* **Work to complete**:
Show every line below where "Standardize" appears.

* **Input material**:
-=-=-=-=-

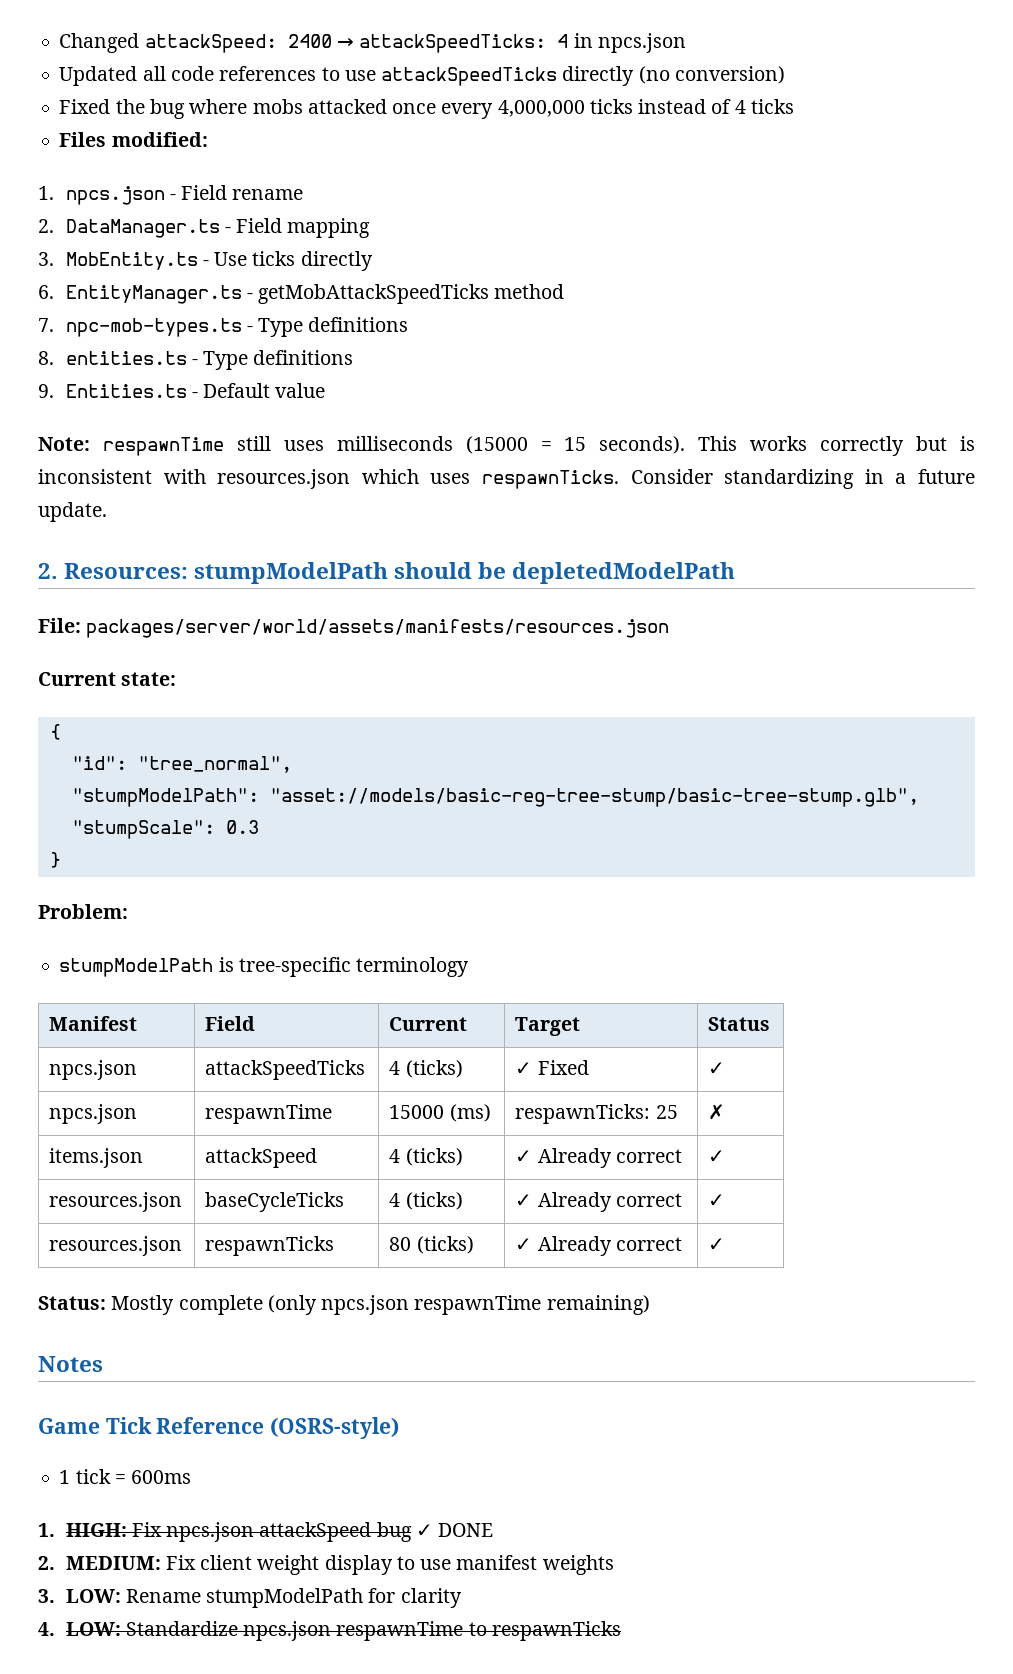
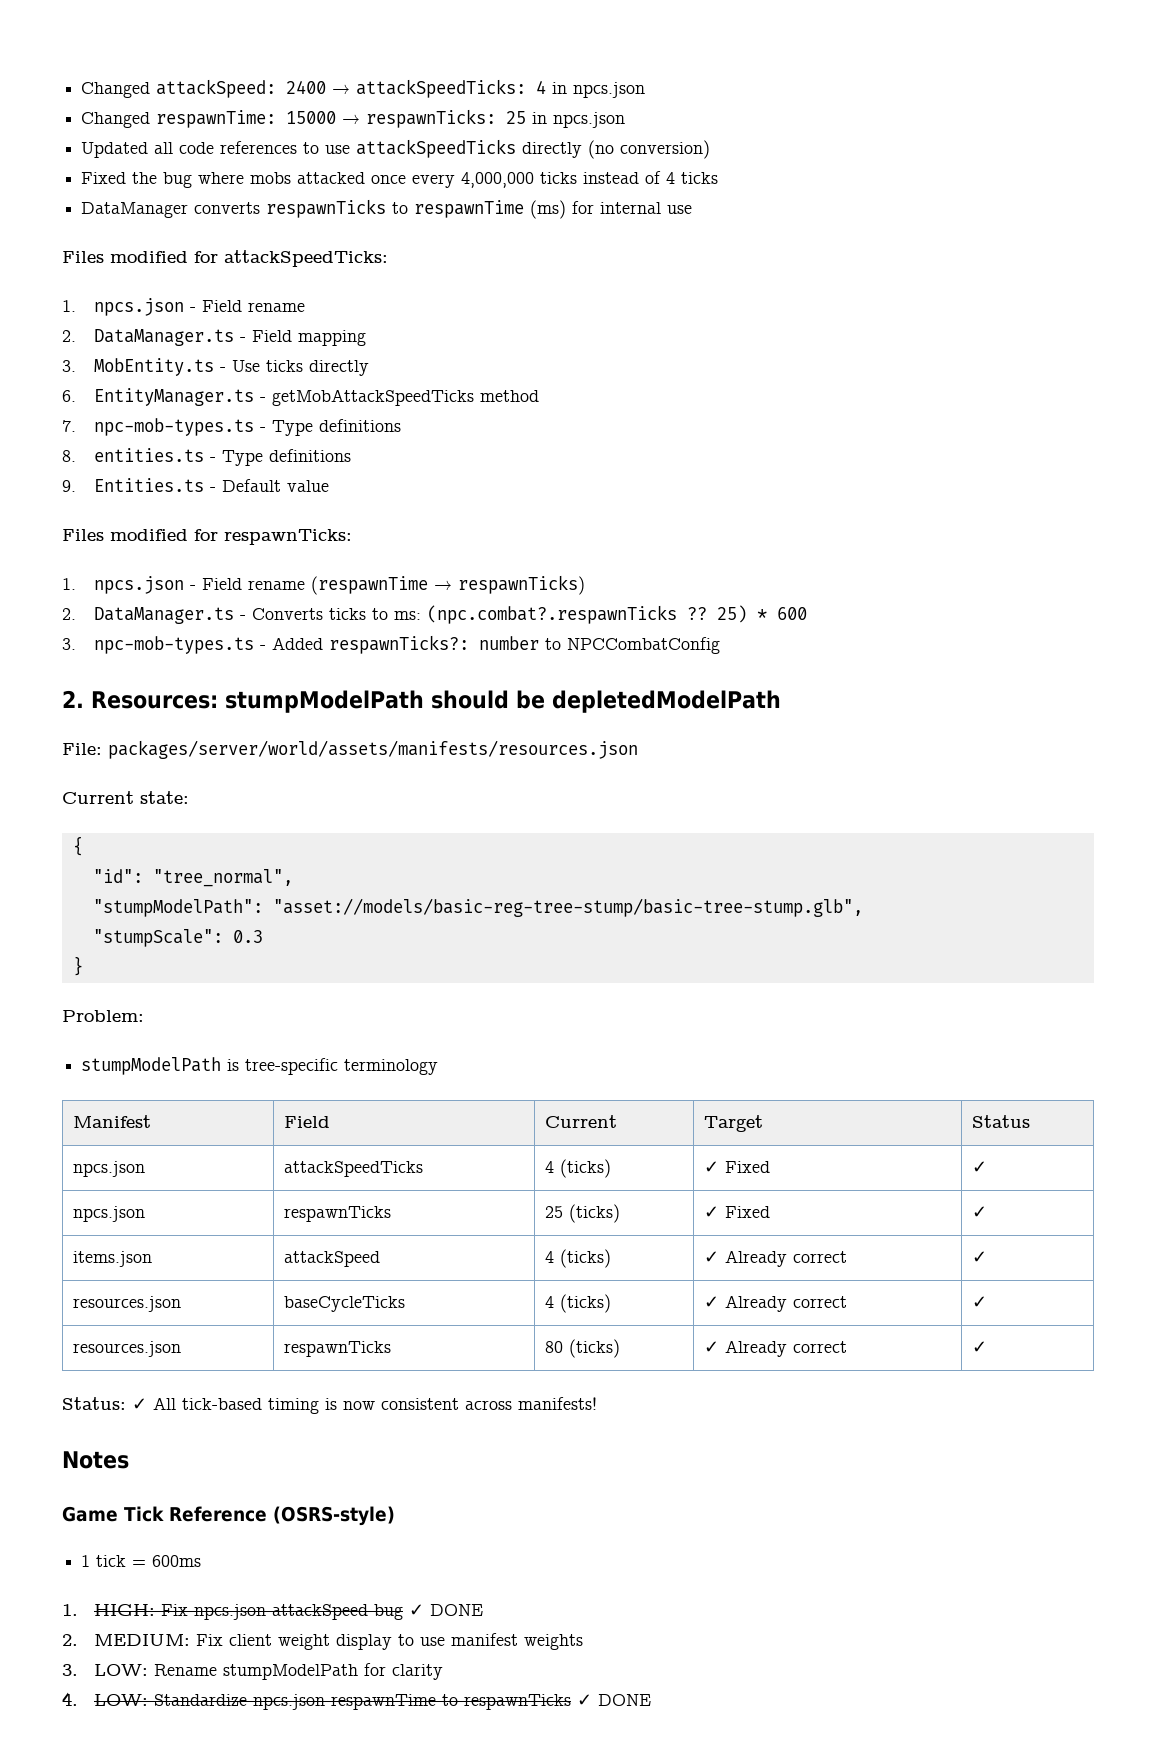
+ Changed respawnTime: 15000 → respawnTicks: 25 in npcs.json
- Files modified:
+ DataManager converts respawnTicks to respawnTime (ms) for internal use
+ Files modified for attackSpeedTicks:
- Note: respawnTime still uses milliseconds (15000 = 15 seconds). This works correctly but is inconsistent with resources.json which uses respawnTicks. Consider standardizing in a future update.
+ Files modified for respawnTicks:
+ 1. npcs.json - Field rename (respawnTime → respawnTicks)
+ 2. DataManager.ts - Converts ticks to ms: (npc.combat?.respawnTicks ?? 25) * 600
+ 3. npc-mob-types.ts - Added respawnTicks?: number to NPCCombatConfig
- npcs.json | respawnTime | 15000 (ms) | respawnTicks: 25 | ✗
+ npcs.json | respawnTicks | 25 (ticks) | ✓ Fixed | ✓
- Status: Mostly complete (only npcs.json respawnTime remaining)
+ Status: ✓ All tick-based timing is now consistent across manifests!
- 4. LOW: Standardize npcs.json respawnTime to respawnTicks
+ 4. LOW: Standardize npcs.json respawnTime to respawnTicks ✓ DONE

-=-=-=-=-

* **Reply to the exercise**:
- 4. LOW: Standardize npcs.json respawnTime to respawnTicks
+ 4. LOW: Standardize npcs.json respawnTime to respawnTicks ✓ DONE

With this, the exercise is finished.